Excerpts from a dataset
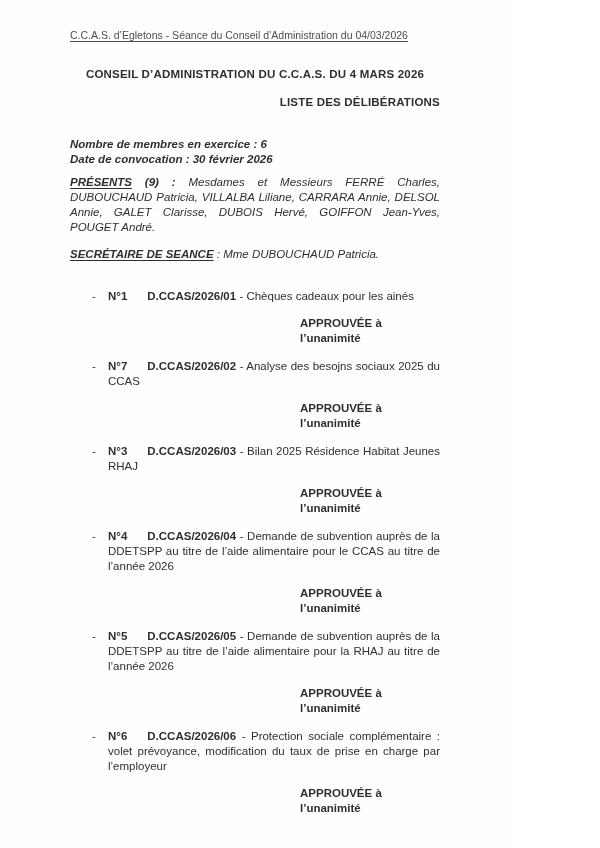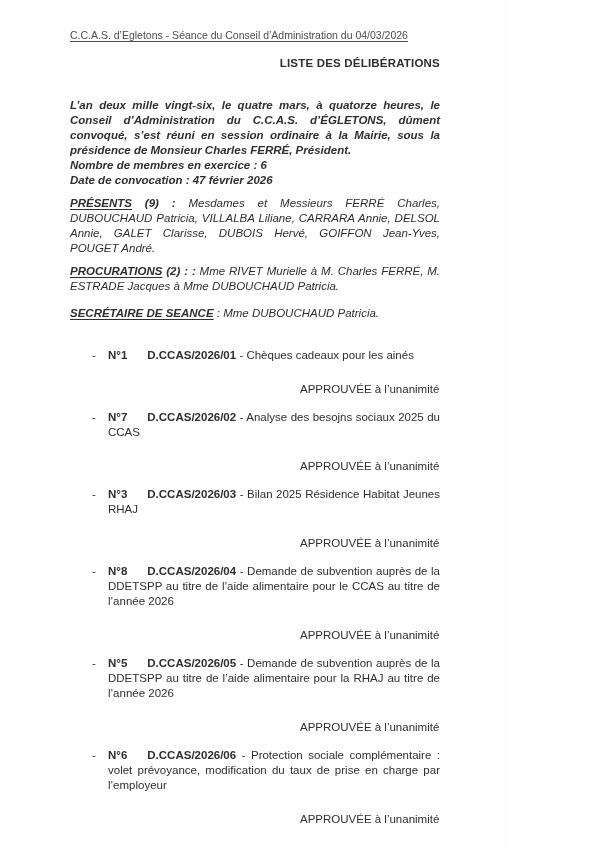--- a/index.html
+++ b/index.html
@@ -105,6 +105,7 @@
     <span class="u-line">C.C.A.S. d’Egletons - Séance du Conseil d’Administration du 04/03/2026</span>
   </div>
 
+  <div class="doc-title">CONSEIL D’ADMINISTRATION DU C.C.A.S. DU 4 MARS 2026</div>
   <div class="doc-subtitle">LISTE DES DÉLIBÉRATIONS</div>
 
   <div class="intro">

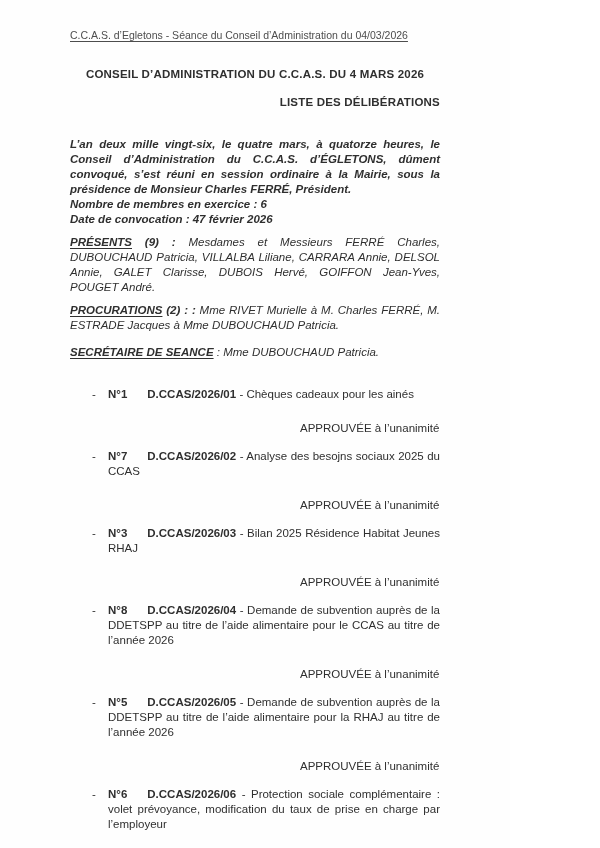--- a/index.html
+++ b/index.html
@@ -109,7 +109,6 @@
   <div class="doc-subtitle">LISTE DES DÉLIBÉRATIONS</div>
 
   <div class="intro">
-    <div class="intro-body">L’an deux mille vingt-six, le quatre mars, à quatorze heures, le Conseil d’Administration du C.C.A.S. d’ÉGLETONS, dûment convoqué, s’est réuni en session ordinaire à la Mairie, sous la présidence de Monsieur Charles FERRÉ, Président.</div>
     <div>Nombre de membres en exercice : 6</div>
     <div>Date de convocation : 47 février 2026</div>
   </div>

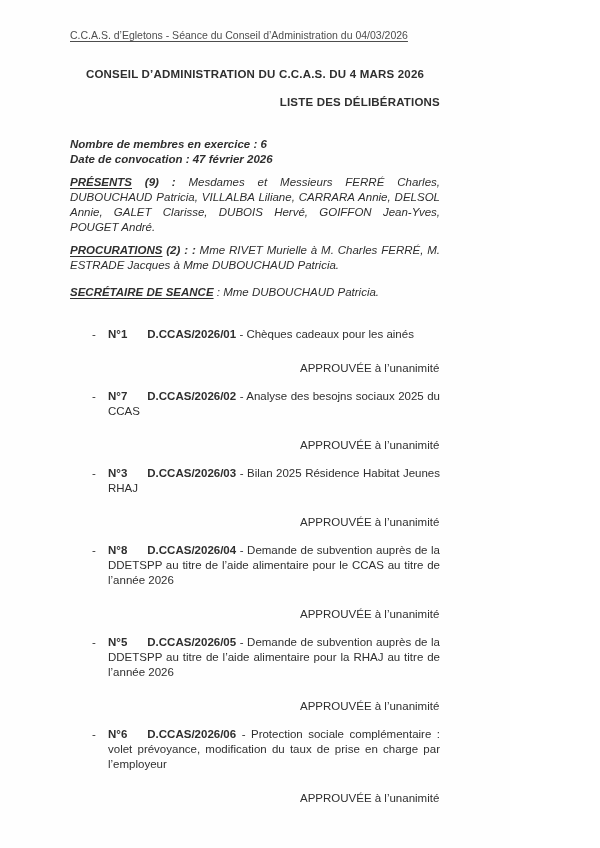--- a/index.html
+++ b/index.html
@@ -110,7 +110,7 @@
 
   <div class="intro">
     <div>Nombre de membres en exercice : 6</div>
-    <div>Date de convocation : 47 février 2026</div>
+    <div>Date de convocation : 30 février 2026</div>
   </div>
 
   <p class="att att-presents"><span class="label underlined">PRÉSENTS</span><span class="label"> (9) : </span><span>Mesdames et Messieurs FERRÉ Charles, DUBOUCHAUD Patricia, VILLALBA Liliane, CARRARA Annie, DELSOL Annie, GALET Clarisse, DUBOIS Hervé, GOIFFON Jean-Yves, POUGET André.</span></p>

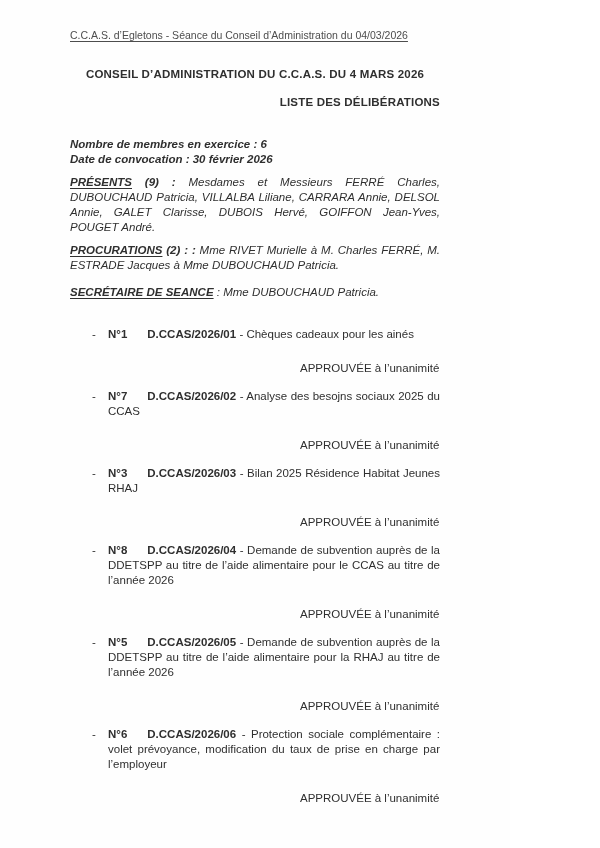--- a/index.html
+++ b/index.html
@@ -116,7 +116,6 @@
   <p class="att att-presents"><span class="label underlined">PRÉSENTS</span><span class="label"> (9) : </span><span>Mesdames et Messieurs FERRÉ Charles, DUBOUCHAUD Patricia, VILLALBA Liliane, CARRARA Annie, DELSOL Annie, GALET Clarisse, DUBOIS Hervé, GOIFFON Jean-Yves, POUGET André.</span></p>
 
 
-  <p class="att att-procurations"><span class="label underlined">PROCURATIONS</span><span class="label"> (2) : : </span><span>Mme RIVET Murielle à M. Charles FERRÉ, M. ESTRADE Jacques à Mme DUBOUCHAUD Patricia.</span></p>
 
   <p class="att att-secretary"><span class="label underlined">SECRÉTAIRE DE SEANCE</span><span> : Mme DUBOUCHAUD Patricia.</span></p>
 

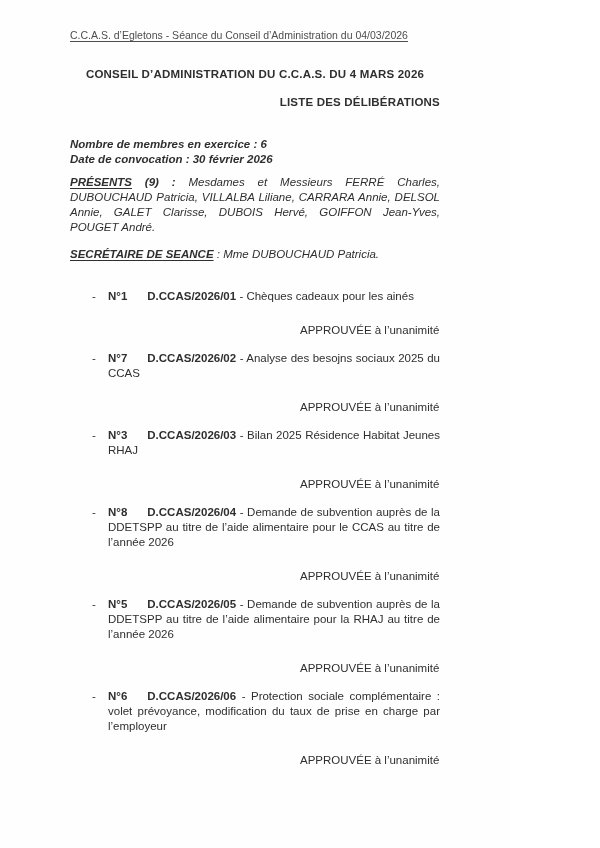--- a/index.html
+++ b/index.html
@@ -92,8 +92,9 @@
     font-weight: bold;
   }
   .delib-result {
-    margin-top: 19px;
+    margin-top: 12px;
     margin-left: 230px;
+    font-weight: bold;
   }
 </style>
 </head>

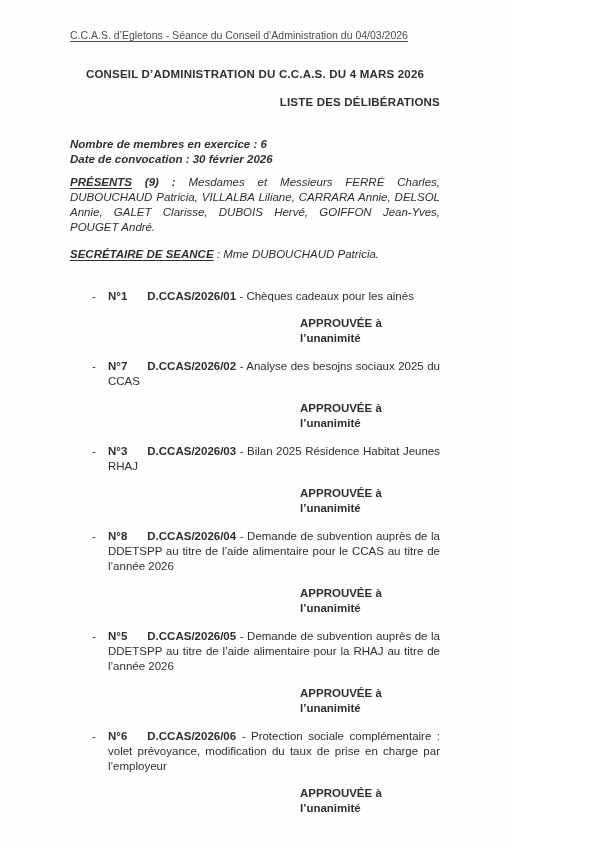--- a/index.html
+++ b/index.html
@@ -149,7 +149,7 @@
     <div class="delib-item">
       <div class="delib-head">
         <span class="delib-dash">-</span>
-        <div class="delib-text"><span class="delib-num">N°8</span><span class="delib-ref">D.CCAS/2026/04</span> <span>- Demande de subvention auprès de la DDETSPP au titre de l’aide alimentaire pour le CCAS au titre de l’année 2026</span></div>
+        <div class="delib-text"><span class="delib-num">N°4</span><span class="delib-ref">D.CCAS/2026/04</span> <span>- Demande de subvention auprès de la DDETSPP au titre de l’aide alimentaire pour le CCAS au titre de l’année 2026</span></div>
       </div>
       <div class="delib-result">APPROUVÉE à l’unanimité</div>
     </div>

Task objective:
Drop the images, then copy the data exactly.

Response area:
--- a/index.html
+++ b/index.html
@@ -105,6 +105,7 @@
     <span class="u-line">C.C.A.S. d’Egletons - Séance du Conseil d’Administration du 04/03/2026</span>
   </div>
 
+  <div class="doc-title">CONSEIL D’ADMINISTRATION DU C.C.A.S. DU 4 MARS 2026</div>
   <div class="doc-subtitle">LISTE DES DÉLIBÉRATIONS</div>
 
   <div class="intro">

--- a/index.html
+++ b/index.html
@@ -109,7 +109,6 @@
   <div class="doc-subtitle">LISTE DES DÉLIBÉRATIONS</div>
 
   <div class="intro">
-    <div class="intro-body">L’an deux mille vingt-six, le quatre mars, à quatorze heures, le Conseil d’Administration du C.C.A.S. d’ÉGLETONS, dûment convoqué, s’est réuni en session ordinaire à la Mairie, sous la présidence de Monsieur Charles FERRÉ, Président.</div>
     <div>Nombre de membres en exercice : 6</div>
     <div>Date de convocation : 47 février 2026</div>
   </div>

--- a/index.html
+++ b/index.html
@@ -110,7 +110,7 @@
 
   <div class="intro">
     <div>Nombre de membres en exercice : 6</div>
-    <div>Date de convocation : 47 février 2026</div>
+    <div>Date de convocation : 30 février 2026</div>
   </div>
 
   <p class="att att-presents"><span class="label underlined">PRÉSENTS</span><span class="label"> (9) : </span><span>Mesdames et Messieurs FERRÉ Charles, DUBOUCHAUD Patricia, VILLALBA Liliane, CARRARA Annie, DELSOL Annie, GALET Clarisse, DUBOIS Hervé, GOIFFON Jean-Yves, POUGET André.</span></p>

--- a/index.html
+++ b/index.html
@@ -116,7 +116,6 @@
   <p class="att att-presents"><span class="label underlined">PRÉSENTS</span><span class="label"> (9) : </span><span>Mesdames et Messieurs FERRÉ Charles, DUBOUCHAUD Patricia, VILLALBA Liliane, CARRARA Annie, DELSOL Annie, GALET Clarisse, DUBOIS Hervé, GOIFFON Jean-Yves, POUGET André.</span></p>
 
 
-  <p class="att att-procurations"><span class="label underlined">PROCURATIONS</span><span class="label"> (2) : : </span><span>Mme RIVET Murielle à M. Charles FERRÉ, M. ESTRADE Jacques à Mme DUBOUCHAUD Patricia.</span></p>
 
   <p class="att att-secretary"><span class="label underlined">SECRÉTAIRE DE SEANCE</span><span> : Mme DUBOUCHAUD Patricia.</span></p>
 

--- a/index.html
+++ b/index.html
@@ -92,8 +92,9 @@
     font-weight: bold;
   }
   .delib-result {
-    margin-top: 19px;
+    margin-top: 12px;
     margin-left: 230px;
+    font-weight: bold;
   }
 </style>
 </head>

--- a/index.html
+++ b/index.html
@@ -149,7 +149,7 @@
     <div class="delib-item">
       <div class="delib-head">
         <span class="delib-dash">-</span>
-        <div class="delib-text"><span class="delib-num">N°8</span><span class="delib-ref">D.CCAS/2026/04</span> <span>- Demande de subvention auprès de la DDETSPP au titre de l’aide alimentaire pour le CCAS au titre de l’année 2026</span></div>
+        <div class="delib-text"><span class="delib-num">N°4</span><span class="delib-ref">D.CCAS/2026/04</span> <span>- Demande de subvention auprès de la DDETSPP au titre de l’aide alimentaire pour le CCAS au titre de l’année 2026</span></div>
       </div>
       <div class="delib-result">APPROUVÉE à l’unanimité</div>
     </div>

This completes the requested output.